The report points out that confidence in active management remains low and the industry needs to do more to regain the trust of investors.
However, the report pointed to areas where there was potential for active managers to deliver value.
Six out of 10 (61 per cent) of respondents surveyed said they thought thought active management was the best investment option when the underlying components of markets show little correlation.
Meanwhile further seven out of 10 (71 per cent) said they thought active managers were best placed to capitalise on the investment opportunities presented by digital transformation.
The report also asked investors about their top concerns for 2019, with 80 per cent saying they were most worried by market volatility, 79 per cent by monetary policy and 75 per cent by inflation. Nearly nine out of 10 (87 per cent) of those surveyed said investors have become complacent in the decade since the financial crisis.
The report identifies five key areas where asset managers should focus on upgrading their services to win greater confidence and long-term commitment from investors.

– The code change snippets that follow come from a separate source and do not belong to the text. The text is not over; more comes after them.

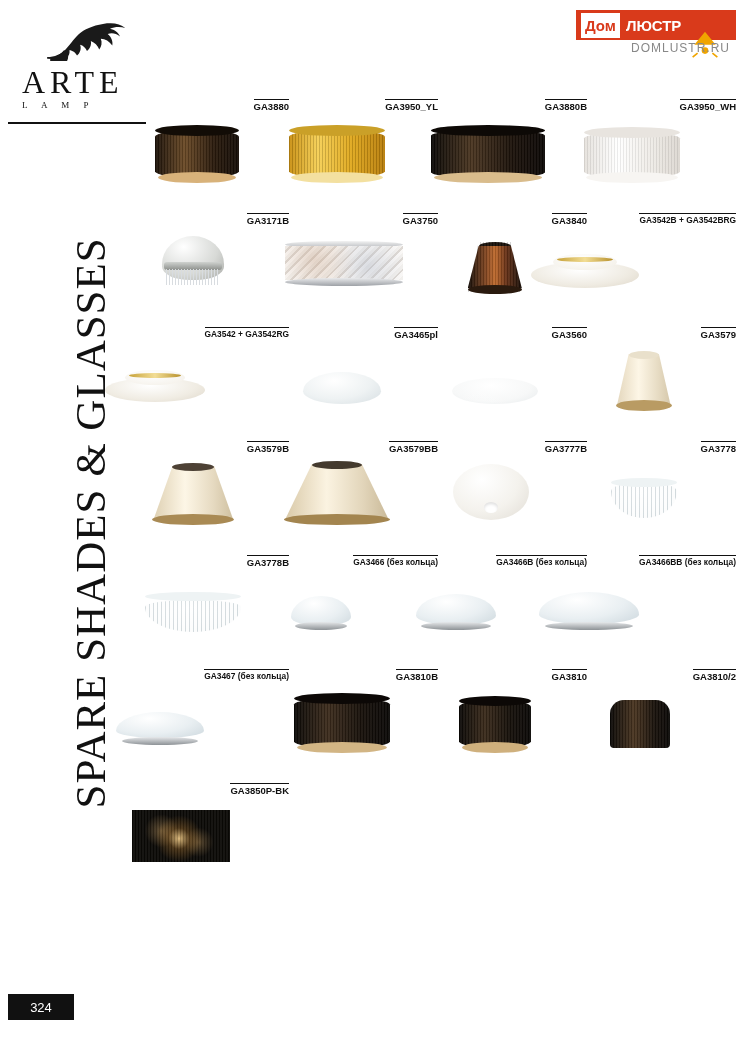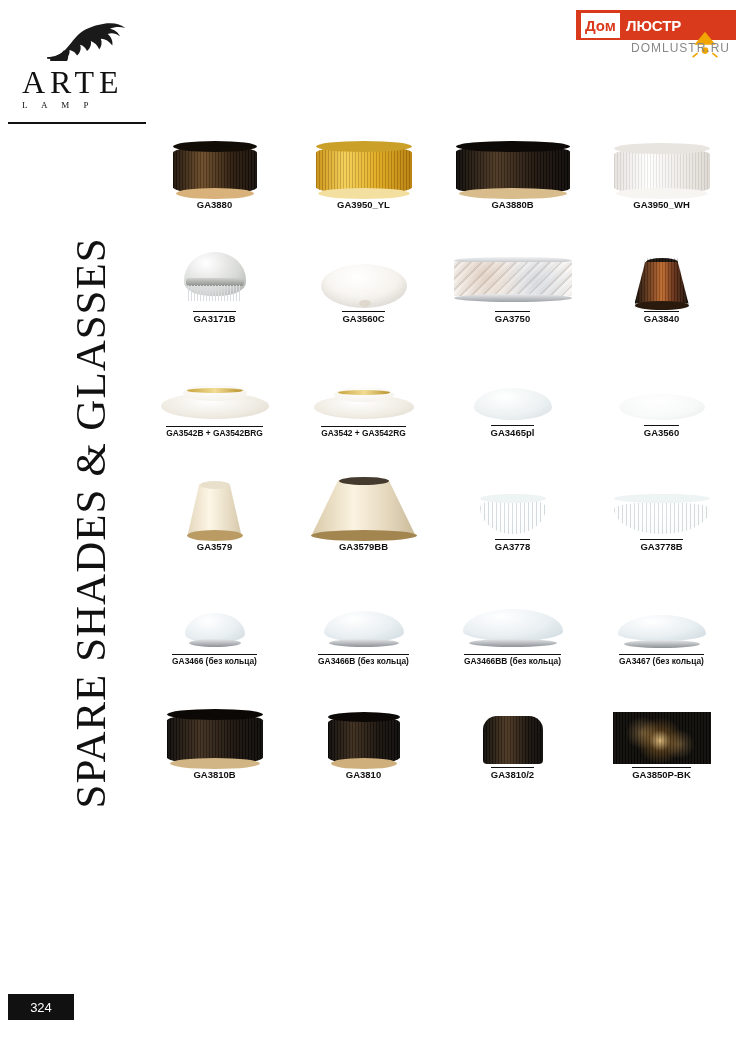"GA3880" .cell { align-items: center -> flex-start; flex-direction: column -> row }
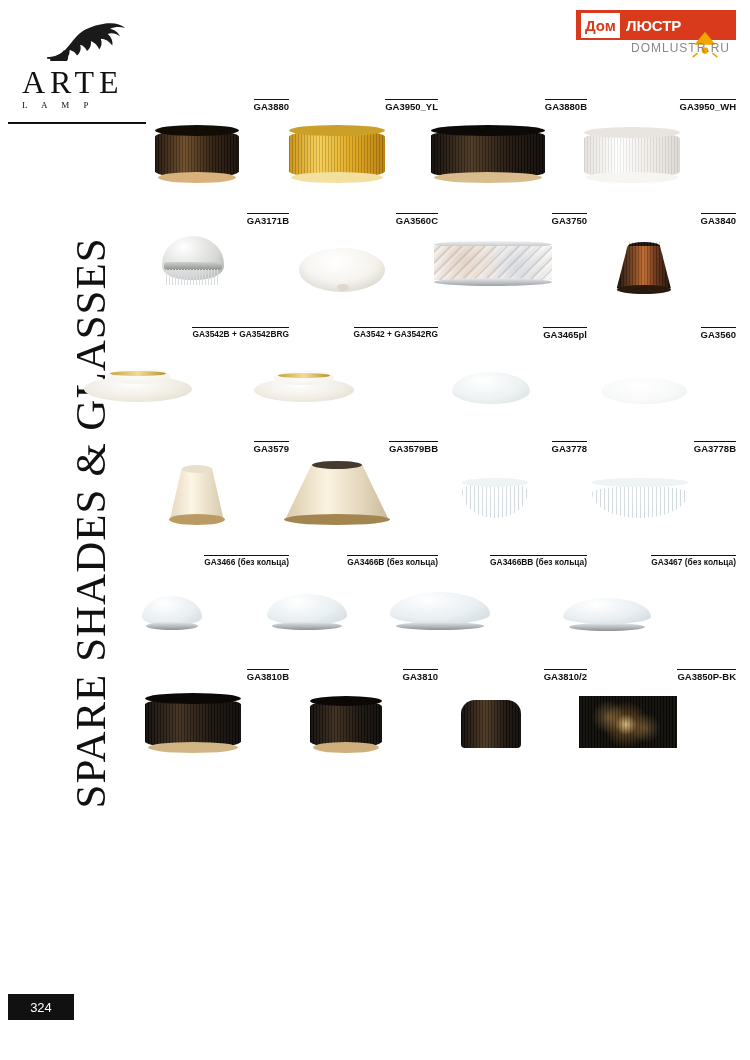"GA3560C" div.cell { html: <div> <div> <div> <div></div> <div></div> </div> </div> <div>GA3560C</div> </div> -> none }
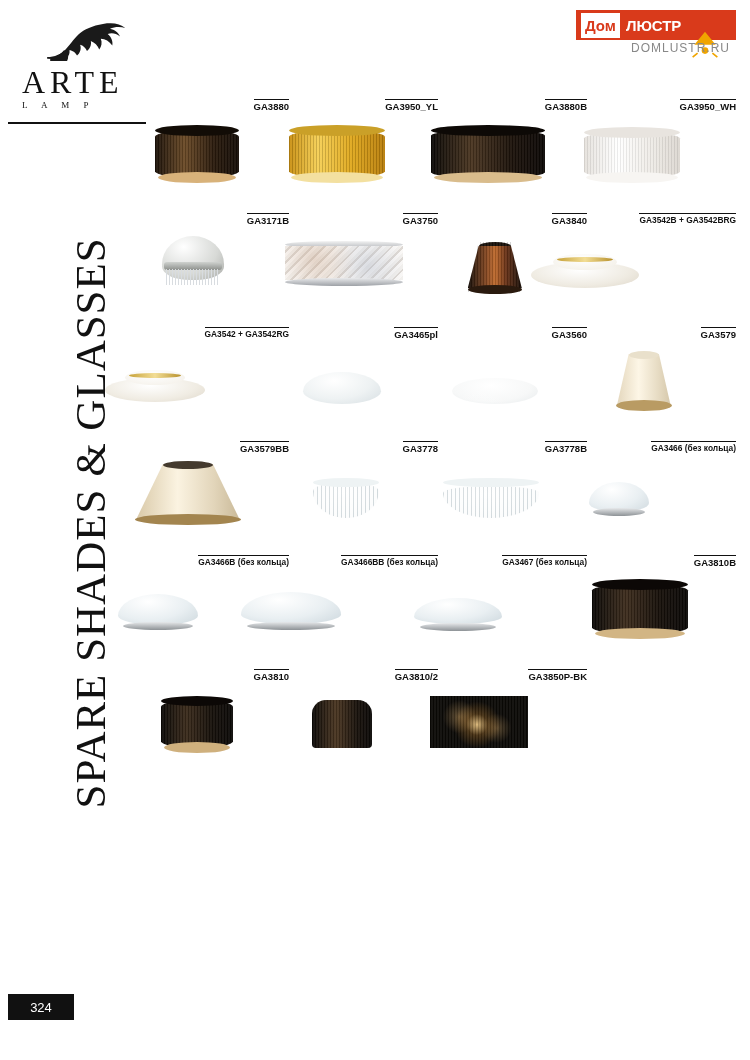"GA3579B" div.cell { html: none -> <div> <div> <div> <div></div> <div></div> <div></div> </div> </div> <div>GA3579B</div> </div> }
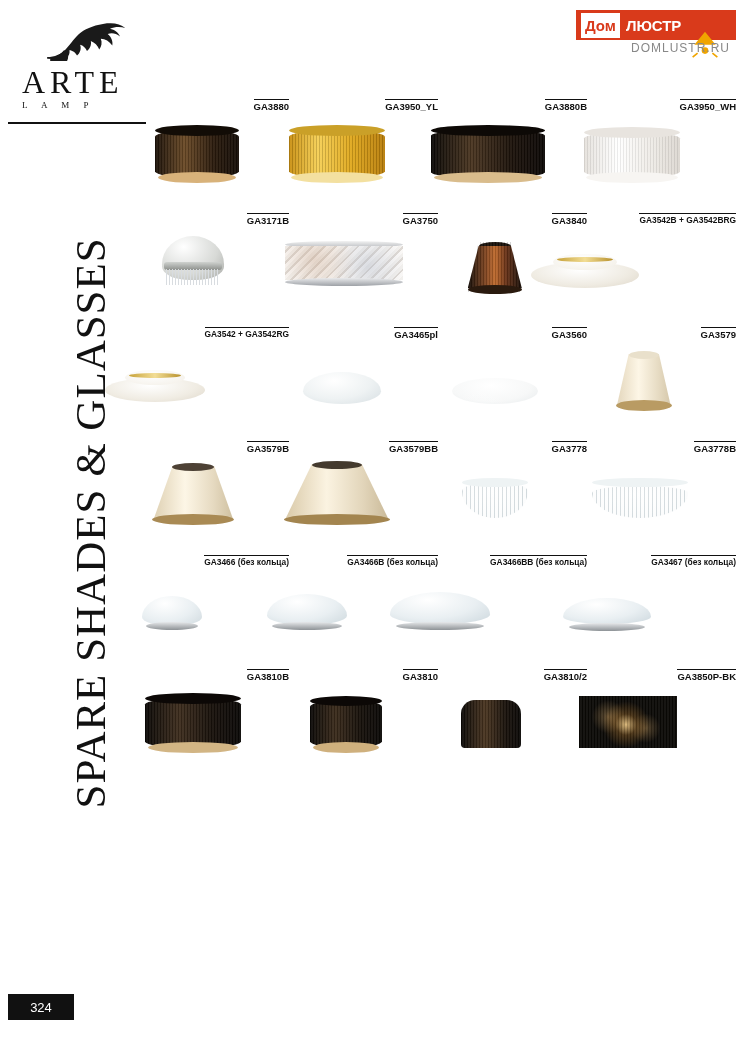"GA3777B" div.cell { html: none -> <div> <div> <div> <div></div> <div></div> </div> </div> <div>GA3777B</div> </div> }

These included offering innovative risk approaches — less than half of the investors surveyed feel they have the appropriate tools/solutions to deal with tail risk.
Another key aspects is ESG investment. The report found that more than seven out of 10 institutional investors plan to manage all of their assets in an ESG conscious way by 2030. However six out of 10 admit they are confused by the current options, so are looking for additional guidance on this. What’s more, six out of 10 (61 per cent) of the investors surveyed said they thought active managers are better stewards than passive ones.
Investors are also seeking more information and guidance on alternatives: 45 per cent say they are deterred by an overabundance of new products, with 61 per cent saying they would allocate more to alternatives if the strategies were clearer.
Investors also want active managers to adopt technology to enhance client outcomes – 61 per cent of institutional investors believe active managers are better able to capture market opportunities by taking advantage of AI and big data.
Finally, investors want active managers to champion innovative fee models – 68 per cent said they would like fee structures that adjust with performance.
While important, the report found that performance is not the only factor influencing investors’ choice of managers, with 48 per cent saying it was one of their top three priorities in manager selection.
Allianz Global Investors chief executive Andreas Utermann says: “This report should serve as a wake-up call for those parts of the active asset management industry that have yet to grasp just how fundamentally our industry is changing.
“In today’s challenging market environment, active management is more relevant than ever. In fact, only active management can provide the type of tailored, bespoke solutions needed to meet many of the investor challenges identified in our report around disruptive technology, innovative fee models and ESG.
“But investment managers must maintain a laser focus on delivering for clients to be able to stand out and thrive in a crowded and consolidating market.”